DATASET ENTRIES -

========================================================================

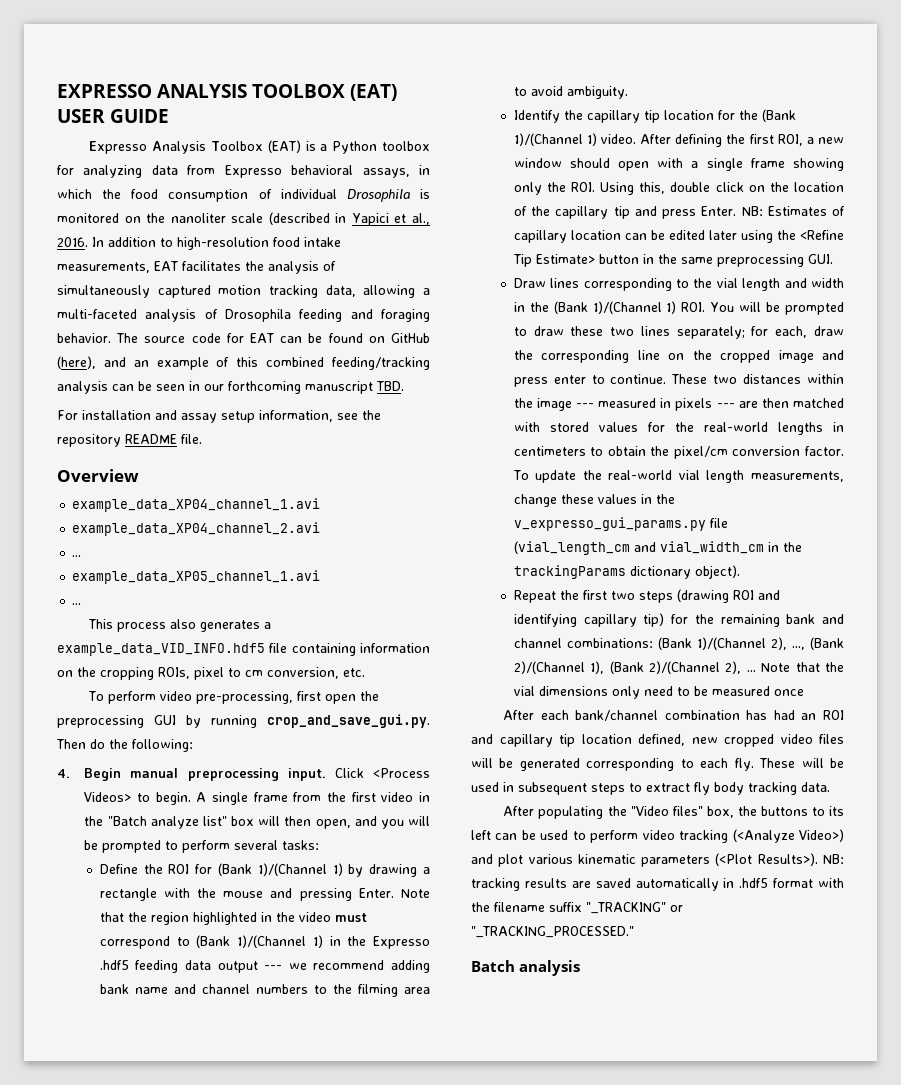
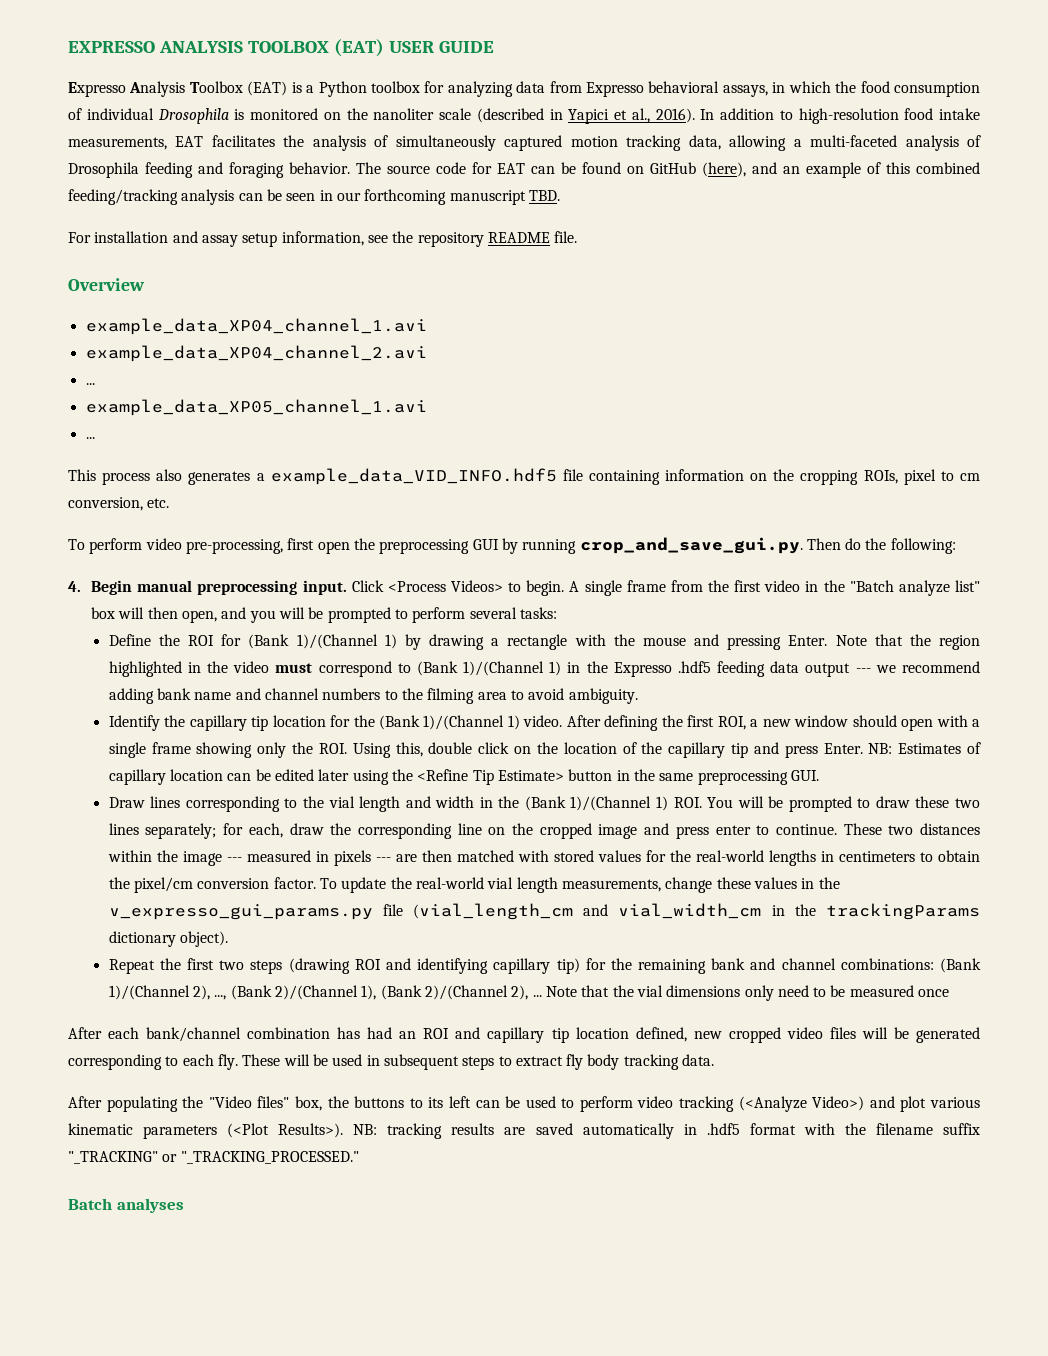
[57,237,88,247] 2016. -> [655,108,695,123] 2016).
[519,960,581,976] analysis -> [116,1198,184,1213] analyses

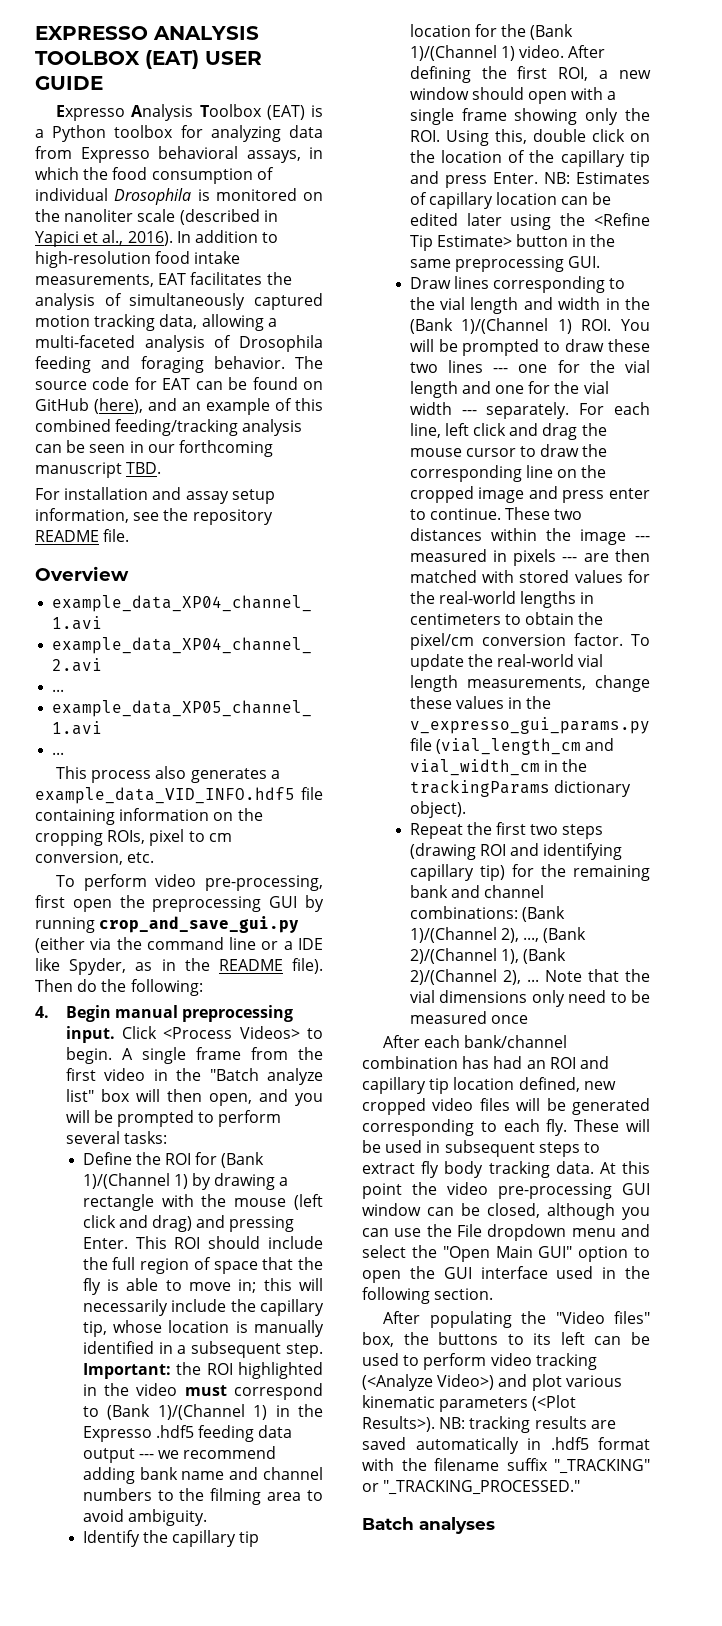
[579,537,803,554] crop_and_save_gui.py. -> [99,916,300,933] [35,937,323,953] [35,958,323,975] crop_and_save_gui.py (either via the command line or a IDE like Spyder, as in the README file).
[694,634,980,650] and pressing Enter. Note that the region -> [294,1194,323,1210] [82,1215,295,1232] [82,1236,323,1249] [82,1257,323,1274] [82,1278,323,1295] [82,1299,324,1316] [82,1320,324,1337] [82,1341,323,1358] [82,1362,233,1379] (left click and drag) and pressing Enter. This ROI should include the full region of space that the fly is able to move in; this will necessarily include the capillary tip, whose location is manually identified in a subsequent step. Important: the ROI
[145,823,283,839] separately; for each, -> [493,360,650,373] [409,381,609,398] [409,402,650,419] [409,423,607,440] [409,446,537,457] --- one for the vial length and one for the vial width --- separately. For each line, left click and drag the mouse cursor to
(715, 1060) none -> [599,1161,650,1174] [362,1182,650,1199] [362,1203,650,1220] [362,1224,650,1241] [362,1245,650,1262] [362,1266,650,1283] [362,1287,494,1304] At this point the video pre-processing GUI window can be closed, although you can use the File dropdown menu and select the "Open Main GUI" option to open the GUI interface used in the following section.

========================================================================

TASK DIRECTIONS -
Print each line of the material above exactly, with the pictures removed from your copy.

WORKED SOLUTION -
[57,237,88,247] 2016. -> [655,108,695,123] 2016).
[519,960,581,976] analysis -> [116,1198,184,1213] analyses

[579,537,803,554] crop_and_save_gui.py. -> [99,916,300,933] [35,937,323,953] [35,958,323,975] crop_and_save_gui.py (either via the command line or a IDE like Spyder, as in the README file).
[694,634,980,650] and pressing Enter. Note that the region -> [294,1194,323,1210] [82,1215,295,1232] [82,1236,323,1249] [82,1257,323,1274] [82,1278,323,1295] [82,1299,324,1316] [82,1320,324,1337] [82,1341,323,1358] [82,1362,233,1379] (left click and drag) and pressing Enter. This ROI should include the full region of space that the fly is able to move in; this will necessarily include the capillary tip, whose location is manually identified in a subsequent step. Important: the ROI
[145,823,283,839] separately; for each, -> [493,360,650,373] [409,381,609,398] [409,402,650,419] [409,423,607,440] [409,446,537,457] --- one for the vial length and one for the vial width --- separately. For each line, left click and drag the mouse cursor to
(715, 1060) none -> [599,1161,650,1174] [362,1182,650,1199] [362,1203,650,1220] [362,1224,650,1241] [362,1245,650,1262] [362,1266,650,1283] [362,1287,494,1304] At this point the video pre-processing GUI window can be closed, although you can use the File dropdown menu and select the "Open Main GUI" option to open the GUI interface used in the following section.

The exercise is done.